American coadjutor bishop (1848–1900)

Mahlon Norris Gilbert (March 23, 1848 – March 2, 1900) was coadjutor bishop of the Episcopal Diocese of Minnesota from 1886 to 1900 during the diocesan tenure of Henry Benjamin Whipple.

==Early life and education==
Gilbert was born on March 23, 1848, in Morris, New York, the son of Norris Gilbert and Lucy Todd. He received his early education at the Fairfield Academy, and then at Hobart College in 1866. Due to poor health, he left college prior to the completion of his course, and moved to Florida for the benefit of his health. Some time later, he took charge of the Good Shepherd School in Ogden, Utah. He also enrolled at the Seabury-Western Theological Seminary in 1872, and graduated with a Bachelor of Divinity in 1875. He was awarded an honorary Doctor of Divinity from Seabury and Hobart College, respectively, and a Doctor of Sacred Theology from Racine College.

==Ordained ministry==
Gilbert was ordained deacon on June 20, 1875, by Bishop Henry Benjamin Whipple of Minnesota in the Cathedral of Our Merciful Saviour, and was then given charge of a mission in Deer Lodge, Montana. He was ordained priest on October 17, 1875, by Bishop Daniel S. Tuttle in St James' Church, Deer Lodge, Montana, after which he continued with his mission work in Montana. In 1881, he became rector of Christ Church in Saint Paul, Minnesota, where he remained till 1886.

==Bishop==
In 1886, Gilbert was elected Coadjutor Bishop of Minnesota, and was consecrated on October 17, 1886, with Presiding Bishop Alfred Lee as chief consecrator, in St James' Church, Chicago. He never succeeded as diocesan, as he died on March 2, 1900, in Saint Paul, Minnesota.

== Lineage==
2. Norris Gilbert, 1811–1877. Lucy Todd, 1813–1891.

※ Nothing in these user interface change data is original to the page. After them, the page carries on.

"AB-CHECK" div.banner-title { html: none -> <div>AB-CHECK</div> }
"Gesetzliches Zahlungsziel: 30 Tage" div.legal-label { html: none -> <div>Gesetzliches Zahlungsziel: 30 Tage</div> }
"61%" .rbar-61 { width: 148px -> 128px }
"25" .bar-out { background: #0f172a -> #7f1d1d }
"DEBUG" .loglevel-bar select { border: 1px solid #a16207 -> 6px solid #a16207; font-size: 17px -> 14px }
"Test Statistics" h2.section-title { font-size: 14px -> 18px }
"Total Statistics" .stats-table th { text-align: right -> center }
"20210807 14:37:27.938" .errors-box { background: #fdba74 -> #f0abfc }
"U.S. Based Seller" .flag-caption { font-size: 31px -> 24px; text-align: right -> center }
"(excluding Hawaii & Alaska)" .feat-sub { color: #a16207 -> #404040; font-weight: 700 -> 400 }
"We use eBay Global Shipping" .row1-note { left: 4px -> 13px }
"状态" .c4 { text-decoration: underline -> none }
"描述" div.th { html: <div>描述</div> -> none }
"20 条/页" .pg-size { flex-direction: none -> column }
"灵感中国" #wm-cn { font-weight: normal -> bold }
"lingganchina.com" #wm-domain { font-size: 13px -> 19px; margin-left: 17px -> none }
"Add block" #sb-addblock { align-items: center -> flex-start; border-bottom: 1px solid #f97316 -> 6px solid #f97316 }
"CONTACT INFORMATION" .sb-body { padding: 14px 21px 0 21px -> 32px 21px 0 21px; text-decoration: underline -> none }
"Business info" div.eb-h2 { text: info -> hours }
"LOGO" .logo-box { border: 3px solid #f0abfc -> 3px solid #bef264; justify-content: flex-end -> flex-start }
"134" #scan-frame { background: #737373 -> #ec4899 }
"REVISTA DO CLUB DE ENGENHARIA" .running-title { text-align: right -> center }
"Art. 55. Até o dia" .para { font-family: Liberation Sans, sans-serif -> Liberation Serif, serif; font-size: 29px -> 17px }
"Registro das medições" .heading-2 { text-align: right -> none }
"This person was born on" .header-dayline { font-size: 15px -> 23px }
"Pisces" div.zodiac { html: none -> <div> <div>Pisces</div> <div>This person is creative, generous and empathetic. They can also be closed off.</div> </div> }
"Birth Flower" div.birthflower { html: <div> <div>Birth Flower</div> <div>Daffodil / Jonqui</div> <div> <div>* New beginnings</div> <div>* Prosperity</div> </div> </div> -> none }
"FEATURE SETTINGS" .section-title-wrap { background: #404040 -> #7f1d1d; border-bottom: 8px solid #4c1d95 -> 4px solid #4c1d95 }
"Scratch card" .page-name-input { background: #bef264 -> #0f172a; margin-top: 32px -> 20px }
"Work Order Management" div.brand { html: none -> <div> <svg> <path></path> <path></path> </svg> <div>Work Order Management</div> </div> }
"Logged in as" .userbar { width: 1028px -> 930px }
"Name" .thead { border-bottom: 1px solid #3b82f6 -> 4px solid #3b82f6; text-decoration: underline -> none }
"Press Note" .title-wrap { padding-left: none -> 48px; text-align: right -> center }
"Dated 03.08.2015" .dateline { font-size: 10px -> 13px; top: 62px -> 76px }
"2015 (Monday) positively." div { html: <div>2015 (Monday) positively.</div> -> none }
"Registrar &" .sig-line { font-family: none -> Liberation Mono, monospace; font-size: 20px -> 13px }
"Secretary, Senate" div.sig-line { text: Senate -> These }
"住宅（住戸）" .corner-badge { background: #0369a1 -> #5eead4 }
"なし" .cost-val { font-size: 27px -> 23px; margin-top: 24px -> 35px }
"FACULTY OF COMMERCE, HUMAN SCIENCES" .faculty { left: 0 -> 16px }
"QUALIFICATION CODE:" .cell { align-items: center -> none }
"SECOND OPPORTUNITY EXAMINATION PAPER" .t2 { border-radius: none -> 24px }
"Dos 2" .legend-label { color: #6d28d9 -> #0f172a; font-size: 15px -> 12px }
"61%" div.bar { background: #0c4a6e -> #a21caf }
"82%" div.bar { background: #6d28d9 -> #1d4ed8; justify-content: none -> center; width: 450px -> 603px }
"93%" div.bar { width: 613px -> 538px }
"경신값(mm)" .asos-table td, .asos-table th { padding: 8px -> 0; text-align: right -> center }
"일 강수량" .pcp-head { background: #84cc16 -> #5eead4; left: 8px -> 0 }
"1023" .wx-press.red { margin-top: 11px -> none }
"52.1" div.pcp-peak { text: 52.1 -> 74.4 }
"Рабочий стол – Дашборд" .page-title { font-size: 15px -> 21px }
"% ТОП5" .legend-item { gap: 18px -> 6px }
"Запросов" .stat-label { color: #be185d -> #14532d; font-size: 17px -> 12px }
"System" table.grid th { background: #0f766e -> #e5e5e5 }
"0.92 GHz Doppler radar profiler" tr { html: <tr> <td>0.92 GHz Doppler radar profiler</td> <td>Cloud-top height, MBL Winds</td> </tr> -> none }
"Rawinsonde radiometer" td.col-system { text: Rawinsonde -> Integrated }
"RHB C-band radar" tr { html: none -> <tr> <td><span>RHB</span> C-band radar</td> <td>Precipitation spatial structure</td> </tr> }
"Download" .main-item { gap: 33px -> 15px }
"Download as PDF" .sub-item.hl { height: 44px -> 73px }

3. Elijah Gilbert, 1775–1862. Lois Ward, 1773–1856.

4. Ambrose Ward, 1747–1819. Lois Meigs, 1750–1826.

5. Jonathan Meigs, ....-1765.

6. Capt. Jonathan Meigs, 1672–1739. Hannah Willard, 1698-...

7. Josiah Willard -1674. Hannah Hosmer -....

8. Major Simon Willard, 1605–1676. Mary Sharpe, -

Seventh in descent from Major Simon Willard of Concord and Charlestown, Mass.